● YOUR OBJECTIVE
Answer with one figure only, the number of lines below in which "label" occurs.
BEGIN DATA TO USE
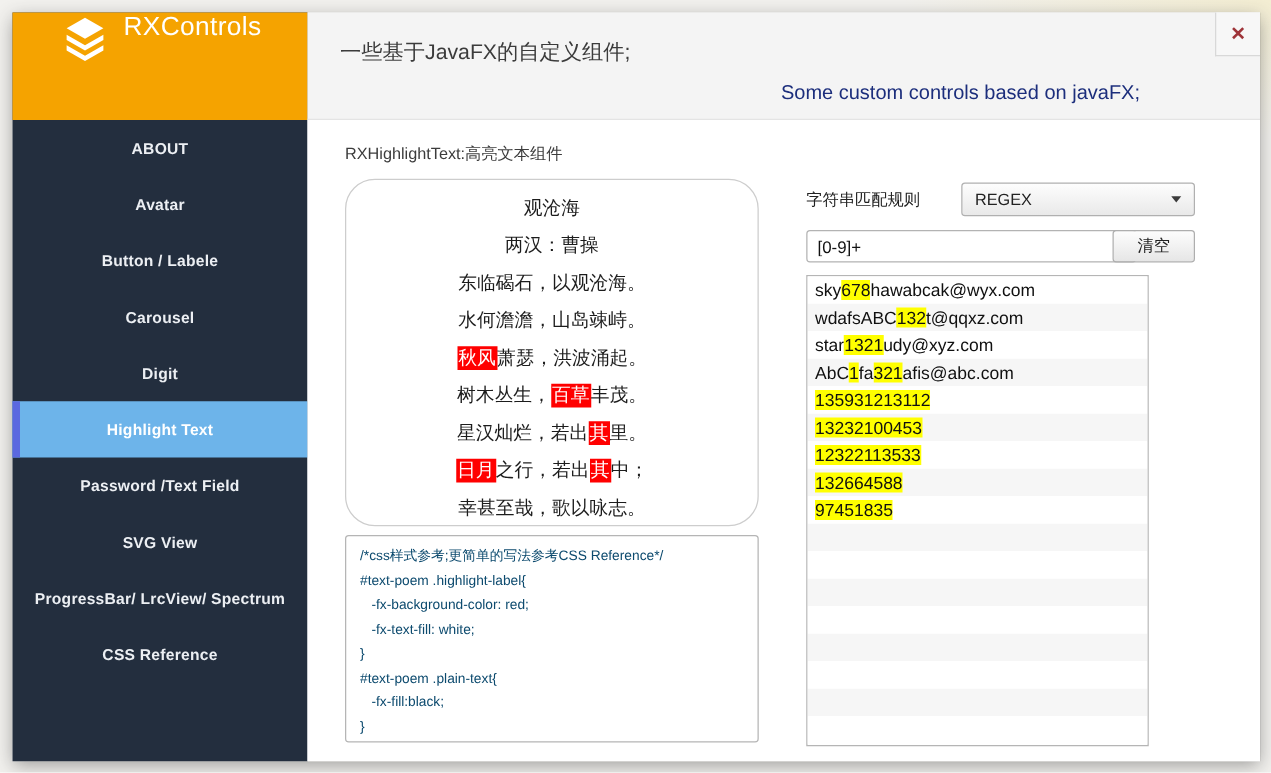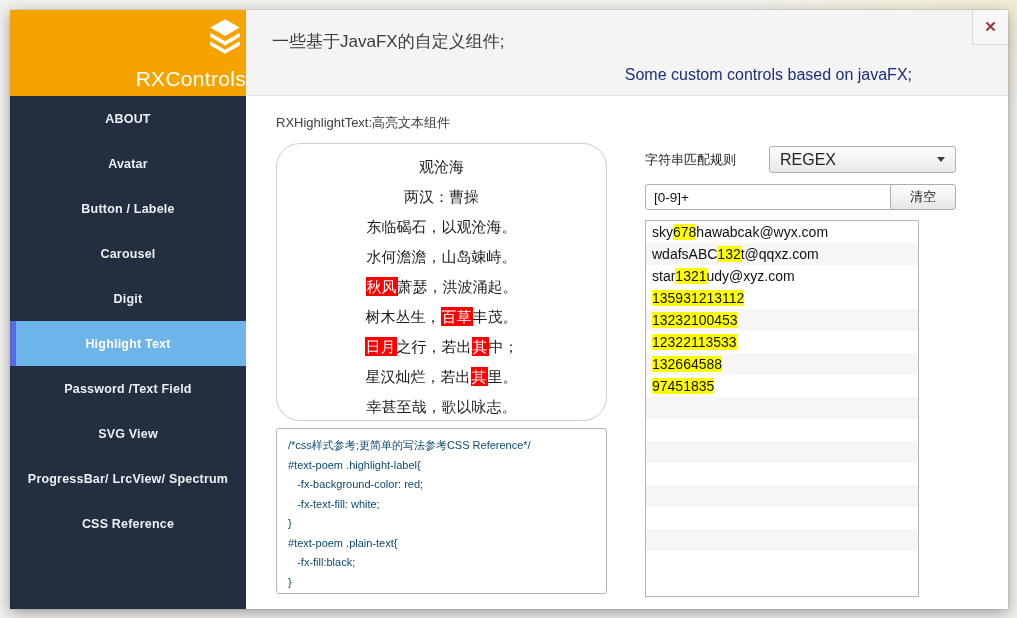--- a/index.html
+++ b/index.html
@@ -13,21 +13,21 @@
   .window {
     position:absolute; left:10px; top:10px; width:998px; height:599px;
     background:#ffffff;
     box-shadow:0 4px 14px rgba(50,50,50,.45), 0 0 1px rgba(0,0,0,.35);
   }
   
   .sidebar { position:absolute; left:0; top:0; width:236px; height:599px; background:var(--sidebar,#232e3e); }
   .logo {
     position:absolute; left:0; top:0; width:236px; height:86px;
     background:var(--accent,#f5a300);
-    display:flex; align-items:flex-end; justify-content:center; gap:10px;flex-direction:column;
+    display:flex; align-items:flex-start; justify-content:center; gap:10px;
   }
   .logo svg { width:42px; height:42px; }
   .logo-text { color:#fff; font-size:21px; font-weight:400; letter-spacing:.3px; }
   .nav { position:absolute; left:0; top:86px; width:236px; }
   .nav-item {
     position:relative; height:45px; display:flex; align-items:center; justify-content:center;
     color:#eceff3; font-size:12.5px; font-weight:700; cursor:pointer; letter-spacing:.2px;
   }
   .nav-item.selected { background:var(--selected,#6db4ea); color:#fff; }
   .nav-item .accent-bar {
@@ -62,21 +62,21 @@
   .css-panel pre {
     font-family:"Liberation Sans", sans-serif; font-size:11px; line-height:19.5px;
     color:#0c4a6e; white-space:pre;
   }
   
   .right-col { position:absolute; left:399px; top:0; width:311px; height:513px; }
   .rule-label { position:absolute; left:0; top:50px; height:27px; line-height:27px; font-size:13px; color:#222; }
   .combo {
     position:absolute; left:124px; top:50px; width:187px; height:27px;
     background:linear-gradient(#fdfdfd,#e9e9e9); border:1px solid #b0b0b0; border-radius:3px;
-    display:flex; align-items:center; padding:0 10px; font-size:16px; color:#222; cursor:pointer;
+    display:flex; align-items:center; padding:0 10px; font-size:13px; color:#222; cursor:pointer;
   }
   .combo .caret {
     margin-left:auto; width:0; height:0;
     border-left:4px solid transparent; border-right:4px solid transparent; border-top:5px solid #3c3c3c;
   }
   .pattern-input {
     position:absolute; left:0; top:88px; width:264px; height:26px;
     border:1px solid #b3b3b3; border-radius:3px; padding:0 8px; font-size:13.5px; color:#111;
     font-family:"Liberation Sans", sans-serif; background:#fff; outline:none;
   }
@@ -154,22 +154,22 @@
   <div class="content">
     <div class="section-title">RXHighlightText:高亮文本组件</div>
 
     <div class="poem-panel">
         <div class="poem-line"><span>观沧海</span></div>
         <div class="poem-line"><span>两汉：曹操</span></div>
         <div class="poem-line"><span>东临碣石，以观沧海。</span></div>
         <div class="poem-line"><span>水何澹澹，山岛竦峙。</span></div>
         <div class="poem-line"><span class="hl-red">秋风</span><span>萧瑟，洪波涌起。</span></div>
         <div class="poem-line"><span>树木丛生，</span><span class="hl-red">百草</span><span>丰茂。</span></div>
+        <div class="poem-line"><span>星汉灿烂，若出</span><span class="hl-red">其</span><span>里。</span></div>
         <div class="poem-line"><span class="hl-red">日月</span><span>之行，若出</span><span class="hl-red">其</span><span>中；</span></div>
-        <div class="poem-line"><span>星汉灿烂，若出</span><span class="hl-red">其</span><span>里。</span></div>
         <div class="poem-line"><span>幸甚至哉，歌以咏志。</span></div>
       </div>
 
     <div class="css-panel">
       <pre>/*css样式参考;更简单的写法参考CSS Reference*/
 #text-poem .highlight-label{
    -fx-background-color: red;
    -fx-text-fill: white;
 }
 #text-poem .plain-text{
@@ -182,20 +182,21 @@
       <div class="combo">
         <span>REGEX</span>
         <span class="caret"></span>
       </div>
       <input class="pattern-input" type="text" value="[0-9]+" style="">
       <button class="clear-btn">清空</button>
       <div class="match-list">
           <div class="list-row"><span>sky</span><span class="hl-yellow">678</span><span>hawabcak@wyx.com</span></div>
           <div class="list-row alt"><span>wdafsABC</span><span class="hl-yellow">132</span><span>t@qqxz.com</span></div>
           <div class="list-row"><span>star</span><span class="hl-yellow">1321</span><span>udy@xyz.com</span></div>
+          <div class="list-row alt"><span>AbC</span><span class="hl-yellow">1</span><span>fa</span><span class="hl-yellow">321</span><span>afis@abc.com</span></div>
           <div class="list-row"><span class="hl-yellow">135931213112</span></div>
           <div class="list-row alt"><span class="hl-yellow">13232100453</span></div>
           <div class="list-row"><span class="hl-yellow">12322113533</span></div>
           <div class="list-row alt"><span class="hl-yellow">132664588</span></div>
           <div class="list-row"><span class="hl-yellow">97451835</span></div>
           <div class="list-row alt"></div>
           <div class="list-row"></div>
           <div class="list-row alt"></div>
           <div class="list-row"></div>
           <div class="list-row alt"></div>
END DATA TO USE
BEGIN DATA TO USE
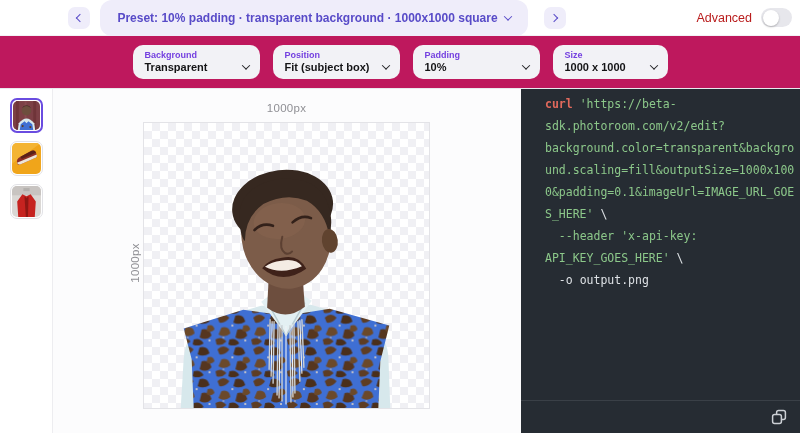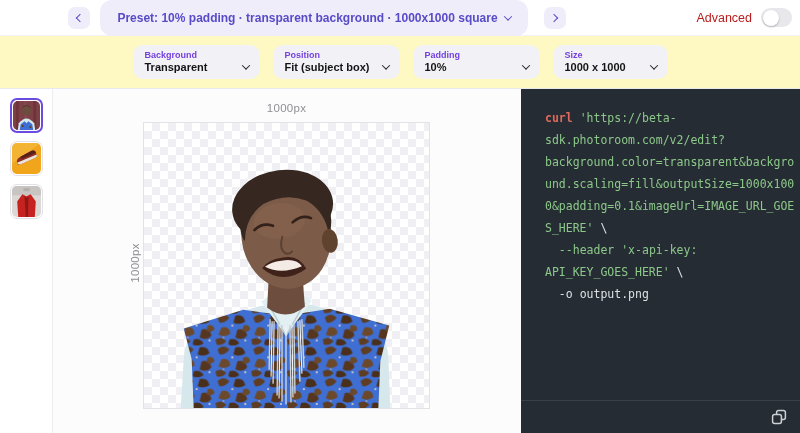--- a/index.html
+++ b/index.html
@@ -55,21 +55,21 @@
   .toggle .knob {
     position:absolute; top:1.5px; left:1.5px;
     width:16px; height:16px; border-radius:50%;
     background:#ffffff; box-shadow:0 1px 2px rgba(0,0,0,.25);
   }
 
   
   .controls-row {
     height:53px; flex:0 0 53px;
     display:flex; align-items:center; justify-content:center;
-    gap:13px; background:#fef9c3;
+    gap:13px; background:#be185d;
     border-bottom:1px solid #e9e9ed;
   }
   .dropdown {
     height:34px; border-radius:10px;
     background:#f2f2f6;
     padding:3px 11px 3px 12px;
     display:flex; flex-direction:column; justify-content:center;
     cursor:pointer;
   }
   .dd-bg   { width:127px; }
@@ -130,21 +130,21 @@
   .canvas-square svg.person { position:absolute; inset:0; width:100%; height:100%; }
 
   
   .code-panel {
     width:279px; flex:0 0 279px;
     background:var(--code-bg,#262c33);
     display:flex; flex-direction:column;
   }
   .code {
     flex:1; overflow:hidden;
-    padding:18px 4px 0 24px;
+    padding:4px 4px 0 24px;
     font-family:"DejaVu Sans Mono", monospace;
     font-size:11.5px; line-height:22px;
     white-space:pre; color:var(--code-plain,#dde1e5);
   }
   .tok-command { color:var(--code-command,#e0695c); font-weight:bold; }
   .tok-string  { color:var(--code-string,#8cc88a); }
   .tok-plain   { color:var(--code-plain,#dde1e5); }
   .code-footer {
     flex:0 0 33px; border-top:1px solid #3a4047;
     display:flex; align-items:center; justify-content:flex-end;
END DATA TO USE
BEGIN DATA TO USE
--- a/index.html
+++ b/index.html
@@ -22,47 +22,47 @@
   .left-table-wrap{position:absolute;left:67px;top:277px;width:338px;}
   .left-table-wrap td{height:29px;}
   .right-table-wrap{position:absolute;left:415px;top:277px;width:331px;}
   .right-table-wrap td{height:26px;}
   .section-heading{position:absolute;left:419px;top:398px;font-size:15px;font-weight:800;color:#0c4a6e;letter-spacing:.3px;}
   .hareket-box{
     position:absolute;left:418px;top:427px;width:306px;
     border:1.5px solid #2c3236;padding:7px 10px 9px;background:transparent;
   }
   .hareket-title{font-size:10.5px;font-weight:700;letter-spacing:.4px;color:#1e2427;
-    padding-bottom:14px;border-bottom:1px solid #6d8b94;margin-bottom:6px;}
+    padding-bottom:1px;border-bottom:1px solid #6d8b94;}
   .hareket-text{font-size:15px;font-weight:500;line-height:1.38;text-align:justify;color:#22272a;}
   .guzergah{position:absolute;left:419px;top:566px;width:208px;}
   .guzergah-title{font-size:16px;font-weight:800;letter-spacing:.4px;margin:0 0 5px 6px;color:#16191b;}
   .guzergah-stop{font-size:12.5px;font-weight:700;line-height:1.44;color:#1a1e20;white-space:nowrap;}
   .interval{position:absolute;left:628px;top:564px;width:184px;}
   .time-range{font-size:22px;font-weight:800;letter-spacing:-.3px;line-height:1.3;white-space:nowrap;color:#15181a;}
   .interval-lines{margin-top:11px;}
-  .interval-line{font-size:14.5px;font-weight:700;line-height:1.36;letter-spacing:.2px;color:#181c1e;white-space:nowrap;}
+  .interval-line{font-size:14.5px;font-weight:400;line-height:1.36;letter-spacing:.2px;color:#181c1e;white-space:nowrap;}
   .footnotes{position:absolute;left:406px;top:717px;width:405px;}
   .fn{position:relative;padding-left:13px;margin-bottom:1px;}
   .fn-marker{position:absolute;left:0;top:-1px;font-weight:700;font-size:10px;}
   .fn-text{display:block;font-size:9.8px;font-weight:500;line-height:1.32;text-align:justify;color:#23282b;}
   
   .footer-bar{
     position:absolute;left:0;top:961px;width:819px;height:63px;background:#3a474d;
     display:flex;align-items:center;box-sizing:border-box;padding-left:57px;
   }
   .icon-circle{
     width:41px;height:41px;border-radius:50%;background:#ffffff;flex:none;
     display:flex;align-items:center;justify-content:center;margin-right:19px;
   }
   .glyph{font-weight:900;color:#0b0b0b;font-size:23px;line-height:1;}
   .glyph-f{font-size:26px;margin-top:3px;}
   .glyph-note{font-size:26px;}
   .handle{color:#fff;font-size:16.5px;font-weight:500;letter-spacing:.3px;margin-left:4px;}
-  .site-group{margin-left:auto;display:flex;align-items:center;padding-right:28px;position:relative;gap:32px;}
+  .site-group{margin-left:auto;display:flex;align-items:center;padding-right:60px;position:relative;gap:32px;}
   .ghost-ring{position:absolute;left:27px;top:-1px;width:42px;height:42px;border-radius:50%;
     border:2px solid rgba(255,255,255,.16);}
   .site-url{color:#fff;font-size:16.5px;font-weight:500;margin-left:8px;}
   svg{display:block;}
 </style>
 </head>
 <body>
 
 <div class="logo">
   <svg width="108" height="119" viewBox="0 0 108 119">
END DATA TO USE
● TASK SOLUTION
2